Work instruction:
Select every line below containing the word "subtotal".

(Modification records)
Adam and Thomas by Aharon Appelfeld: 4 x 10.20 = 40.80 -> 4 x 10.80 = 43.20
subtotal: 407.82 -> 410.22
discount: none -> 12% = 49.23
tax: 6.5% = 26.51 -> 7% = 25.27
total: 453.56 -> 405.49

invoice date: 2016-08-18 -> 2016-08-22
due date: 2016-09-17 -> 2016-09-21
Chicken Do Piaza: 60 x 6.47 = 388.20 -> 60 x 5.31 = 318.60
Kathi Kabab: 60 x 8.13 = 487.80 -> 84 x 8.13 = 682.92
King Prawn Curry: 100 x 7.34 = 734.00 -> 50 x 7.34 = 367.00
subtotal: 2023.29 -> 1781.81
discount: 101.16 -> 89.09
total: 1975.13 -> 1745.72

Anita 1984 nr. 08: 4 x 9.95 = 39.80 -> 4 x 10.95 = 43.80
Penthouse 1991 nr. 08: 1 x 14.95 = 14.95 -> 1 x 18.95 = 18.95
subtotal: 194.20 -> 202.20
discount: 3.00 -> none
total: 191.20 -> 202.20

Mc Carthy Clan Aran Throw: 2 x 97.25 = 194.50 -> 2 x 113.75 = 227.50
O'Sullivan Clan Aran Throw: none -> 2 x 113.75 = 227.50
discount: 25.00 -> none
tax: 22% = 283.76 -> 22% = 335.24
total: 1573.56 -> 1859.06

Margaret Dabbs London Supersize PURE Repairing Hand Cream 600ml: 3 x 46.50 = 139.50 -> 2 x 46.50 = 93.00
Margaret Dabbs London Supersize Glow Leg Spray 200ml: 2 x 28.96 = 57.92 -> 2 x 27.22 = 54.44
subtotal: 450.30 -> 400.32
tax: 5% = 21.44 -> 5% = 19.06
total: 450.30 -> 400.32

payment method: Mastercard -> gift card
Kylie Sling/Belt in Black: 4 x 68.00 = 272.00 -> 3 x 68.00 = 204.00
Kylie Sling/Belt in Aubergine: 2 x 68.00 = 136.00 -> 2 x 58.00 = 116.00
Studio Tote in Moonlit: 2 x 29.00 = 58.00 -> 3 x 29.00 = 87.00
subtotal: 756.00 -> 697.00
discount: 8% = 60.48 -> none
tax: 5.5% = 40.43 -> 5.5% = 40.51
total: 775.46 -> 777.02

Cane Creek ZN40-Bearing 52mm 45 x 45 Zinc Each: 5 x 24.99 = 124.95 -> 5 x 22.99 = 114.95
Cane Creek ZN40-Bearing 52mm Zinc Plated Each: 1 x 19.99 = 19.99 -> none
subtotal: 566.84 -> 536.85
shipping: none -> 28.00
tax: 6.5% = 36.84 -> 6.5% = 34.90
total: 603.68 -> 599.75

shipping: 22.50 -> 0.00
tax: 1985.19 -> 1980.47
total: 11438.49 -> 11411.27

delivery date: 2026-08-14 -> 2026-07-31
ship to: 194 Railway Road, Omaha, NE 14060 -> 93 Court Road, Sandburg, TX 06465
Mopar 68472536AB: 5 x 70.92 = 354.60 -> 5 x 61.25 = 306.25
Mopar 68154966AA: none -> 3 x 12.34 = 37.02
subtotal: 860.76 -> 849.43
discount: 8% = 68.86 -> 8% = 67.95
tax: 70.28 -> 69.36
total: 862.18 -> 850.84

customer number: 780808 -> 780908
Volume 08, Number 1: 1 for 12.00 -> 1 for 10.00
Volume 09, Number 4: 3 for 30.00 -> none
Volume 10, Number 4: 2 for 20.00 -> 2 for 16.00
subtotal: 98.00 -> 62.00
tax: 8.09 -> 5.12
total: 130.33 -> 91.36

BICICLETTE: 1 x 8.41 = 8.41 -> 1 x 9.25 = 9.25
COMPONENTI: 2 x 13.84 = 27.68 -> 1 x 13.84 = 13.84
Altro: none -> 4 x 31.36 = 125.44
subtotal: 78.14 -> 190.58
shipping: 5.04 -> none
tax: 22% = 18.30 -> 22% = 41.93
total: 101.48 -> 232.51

Response box:
subtotal: 407.82 -> 410.22
subtotal: 2023.29 -> 1781.81
subtotal: 194.20 -> 202.20
subtotal: 450.30 -> 400.32
subtotal: 756.00 -> 697.00
subtotal: 566.84 -> 536.85
subtotal: 860.76 -> 849.43
subtotal: 98.00 -> 62.00
subtotal: 78.14 -> 190.58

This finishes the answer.